It’s important to remember this distinction between instance and class attributes (and where they are stored).

Descriptors

Descriptors are an important concept related to attribute access. A descriptor is a class that defines one or more of the following methods:

__get__(),
__set__(),
or __delete__()

Below is a simple descriptor class. Its __get__() method always returns 0.

class ZeroAttribute:
    """
    Attribute that is always 0
    """
    def __get__(self, obj, owner=None):
        return 0

Descriptors are only useful as class variables:

class Foo:
    x = ZeroAttribute()

Accessing Foo.x will run its __get__() method:

>>> Foo.x  # calls ZeroAttribute.__get__()
0

Even though x was defined like a class attribute, you can also access x as an instance attribute, which also invokes the ZeroAttribute.__get__() method:

>>> a = Foo()
>>> a.x  # calls ZeroAttribute.__get__()
0

Arguments to the `get()` method

The __get__() method accepts two arguments, obj and owner.

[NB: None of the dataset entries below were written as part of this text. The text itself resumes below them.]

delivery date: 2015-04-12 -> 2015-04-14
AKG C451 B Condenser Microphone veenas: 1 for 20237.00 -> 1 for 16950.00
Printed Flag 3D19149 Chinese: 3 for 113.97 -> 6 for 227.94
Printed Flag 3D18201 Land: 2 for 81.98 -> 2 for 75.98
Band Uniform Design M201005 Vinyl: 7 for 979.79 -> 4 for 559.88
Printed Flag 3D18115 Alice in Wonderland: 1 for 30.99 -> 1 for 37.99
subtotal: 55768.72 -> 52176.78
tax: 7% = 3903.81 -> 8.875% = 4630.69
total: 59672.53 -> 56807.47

If the __get__() method is called by acessing a _class__ attribute, obj is set to None, and owner is set to the class.
If the __get__() method is called by accessing an instance attribute, obj is set to the instance, and owner is set to the type of the instance.

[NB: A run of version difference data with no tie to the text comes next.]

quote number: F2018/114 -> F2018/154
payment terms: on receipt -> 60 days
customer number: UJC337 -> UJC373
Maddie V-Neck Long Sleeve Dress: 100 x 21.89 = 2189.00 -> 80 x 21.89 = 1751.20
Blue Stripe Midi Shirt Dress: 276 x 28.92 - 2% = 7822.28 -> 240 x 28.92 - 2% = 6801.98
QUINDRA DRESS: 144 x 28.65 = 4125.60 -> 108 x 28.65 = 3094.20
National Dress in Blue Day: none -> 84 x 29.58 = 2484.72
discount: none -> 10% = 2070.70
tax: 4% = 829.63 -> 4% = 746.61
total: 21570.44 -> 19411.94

This lets you specify different behaviour for class attribute access and instance attribute access. For example, if you explicitly don’t want to allow class attribute access, you can do something like this:

class ZeroAttribute:
    """
    Attribute that is always 0
    """
    def __get__(self, obj, owner=None):
        if obj is None:
            raise AttributeError()  # don't allow accessing as a class attribute
        return 0

class Foo:
    x = ZeroAttribute()

>>> Foo.x  # accessing as class attribute, will raise
Traceback (most recent call last):
  File "<stdin>", line 1, in <module>
  File "<stdin>", line 7, in __get__
AttributeError
>>>
>>> a = Foo()
>>> a.x  # accessing as instance attribute, OK
0

Data descriptors and non-data descriptors

A descriptor that only defines __get__() is called a non-data descriptor. A descriptor that also defines __set__() or __delete__() is called a data descriptor. As you’ll see in the next section, this is an important difference to remember.

Customizing attribute access

Now that you know about class and instance attributes, and a little bit about descriptors, you’re ready to understand how attribute access really works in Python, and how to customize it.

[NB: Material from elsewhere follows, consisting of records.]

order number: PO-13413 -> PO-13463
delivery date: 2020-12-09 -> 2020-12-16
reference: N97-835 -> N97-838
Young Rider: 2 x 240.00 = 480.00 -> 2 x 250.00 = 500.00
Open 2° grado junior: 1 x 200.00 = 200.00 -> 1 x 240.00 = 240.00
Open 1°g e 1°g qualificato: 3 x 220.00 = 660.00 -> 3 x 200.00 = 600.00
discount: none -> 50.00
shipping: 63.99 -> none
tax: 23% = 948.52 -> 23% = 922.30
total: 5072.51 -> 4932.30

When you write x.y, the x.__getattribute__() method is invoked. The default implementation of __getattribute__() does the following:

First, it checks if y is a data descriptor. If so, it returns the result of its __get__() method.
Next, it tries to find 'y' in the instance dictionary of x and return it.
Next, it checks if y is a non_data descriptor. If so, it returns the result of its __get__() method.
Next, it tries to find 'y' in the class dictionary of the type of x and return it.
Finally, if none of the above worked, it raises an AttributeError.

If __getattribute__() raises an AttributeError, x.__getattr__() is called if it is defined.

So you can control the way attribute access works in a few different ways:

Override __getattribute__
Write a __getattr__
Make the attribute a descriptor object

Let’s look at a some examples that will help understand when to use which.

Example 1: returning `None` when an attribute isn’t found

By default, accessing an attribute that doesn’t exist gives you an AttributeError:

>>> class MyClass: 
...     def __init__(self, x):
...         self.x = x
...
>>> obj = MyClass(42)
>>> obj.x
42
>>> obj.y
Traceback (most recent call last):
  File "<stdin>", line 1, in <module>
AttributeError: 'MyClass' object has no attribute 'y'

Let’s say we want to get None (or some other custom behaviour) when we access non-existent attributes.

Overriding `getattribute()` - the wrong way

The first approach we might consider is overriding __getattribute__(). Try to spot the problem with the code below:

class MyClass:
    def __init__(self, x):
        self.x = x
        
    def __getattribute__(self, name):
        try:
            return self.__dict__[name]
        except KeyError:
            return None

If we try to access a non-existent attribute of a MyClass instance, we get a RecursionError!

>>> obj = MyClass(42)
>>> obj.y
Traceback (most recent call last):
  File "<stdin>", line 1, in <module>
  File "<stdin>", line 6, in __getattribute__
  File "<stdin>", line 6, in __getattribute__
  File "<stdin>", line 6, in __getattribute__
  [Previous line repeated 996 more times]
RecursionError: maximum recursion depth exceeded

The problem is this line in MyClass.__getattribute__(), which itself calls MyClass.__getattribute__():

return self.__dict__[name]  # calls self.__getattr__("__dict__") - infinite recursion!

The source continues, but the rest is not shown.